The exocyst complex is a heterooctameric protein complex, the individual components of the complex are thought to act on specific biological processes. However, the role of Sec10, the central subunit of the complex, in host defense and viral replication remains unclear. Here, we reported that Sec10 significantly impairs the activation of JAK-STAT signal pathway of type I IFN (IFN-I) response against both DNA- and RNA-viruses, and promotes viral replication, respectively.
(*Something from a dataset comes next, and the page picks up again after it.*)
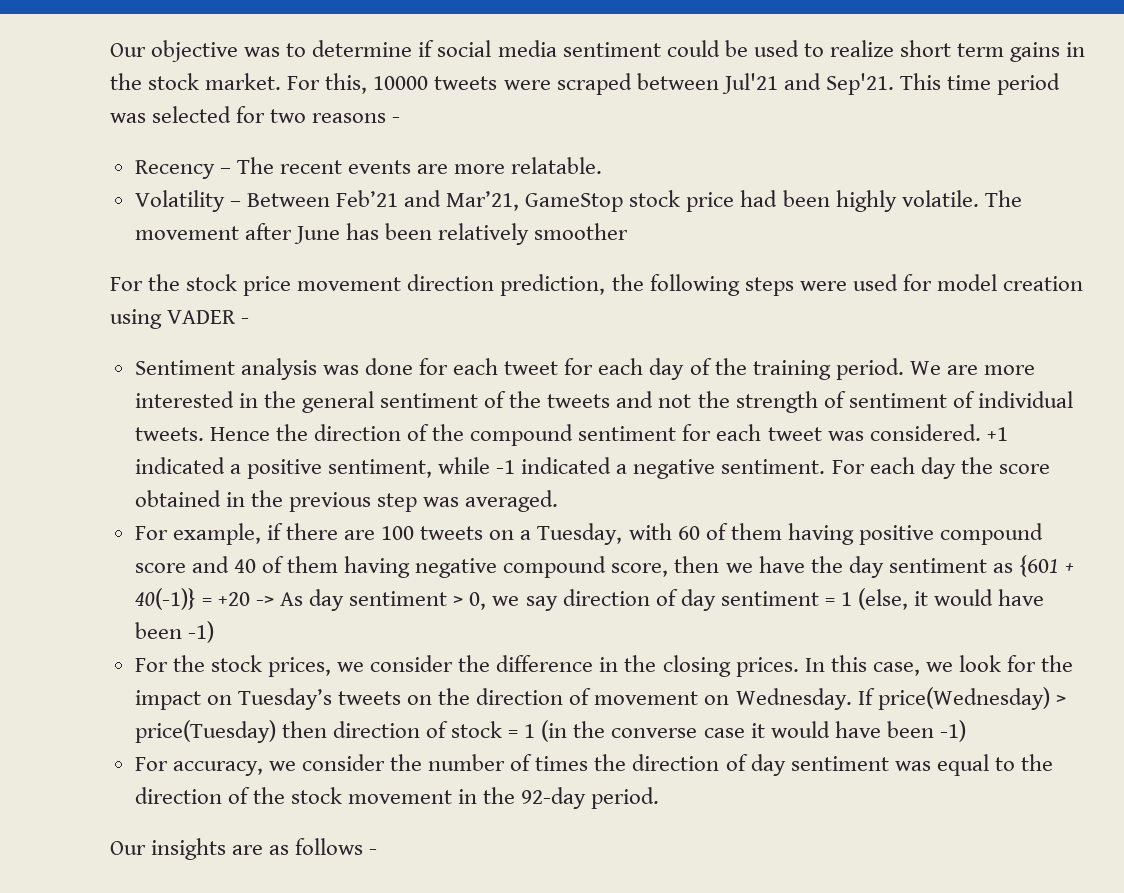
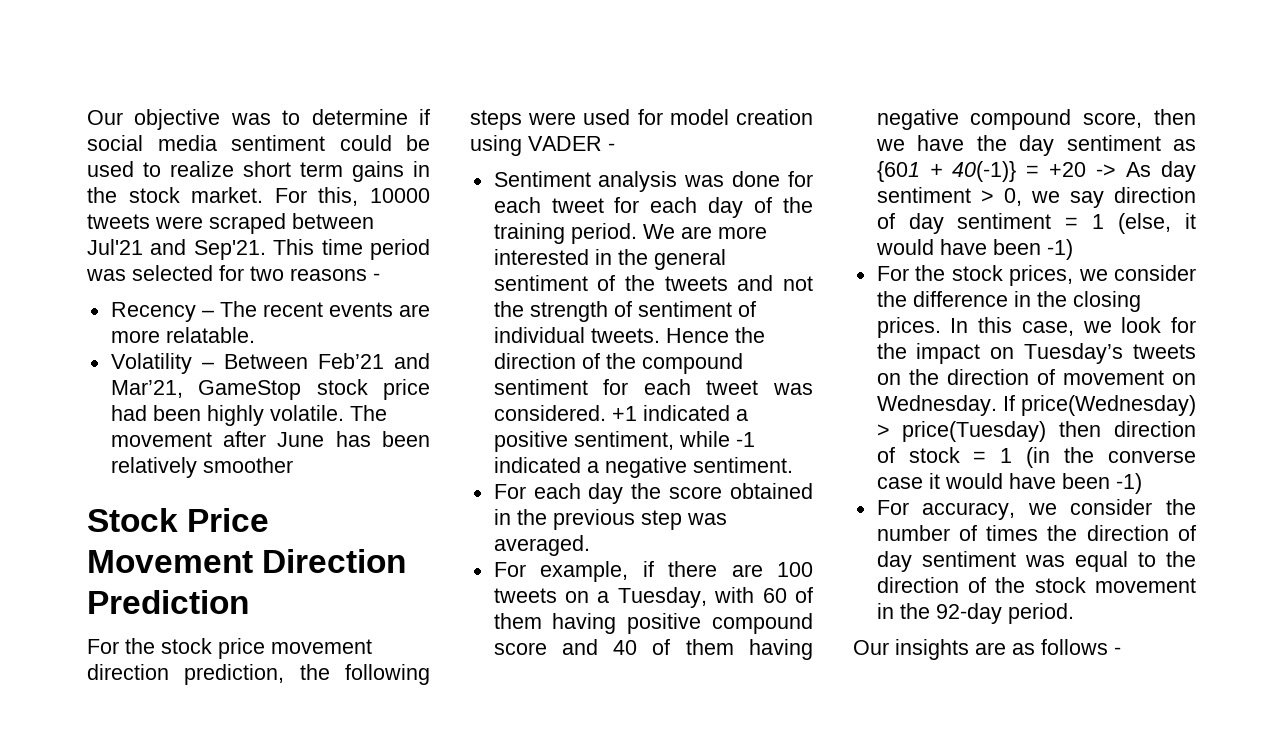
(629, 231) none -> [87,508,270,532] [87,549,407,573] [87,590,249,614] // Stock Price Movement Direction Prediction
(826, 466) none -> (793, 465) //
Mechanistically, Sec10 interacts with E3 ligase STUB1, promotes the interaction of STUB1 and STAT1, and consequently accelerate STUB1-mediated proteasomal degradation of STAT1 via K6-linked polyubiquitination at Lys240 and Lys652, thus weakens STAT1 triggered antiviral immune responses. More importantly, myeloid-specific deletion of Sec10 in mice showed enhanced IFN-I response against viral infection and improved survival of mice. Collectively, these findings demonstrate that Sec10 attenuates the JAK-STAT signaling pathway by targeting STAT1 for proteasomal degradation and identifies a previously unknown function of Sec10 in antiviral innate immunity and viral replication.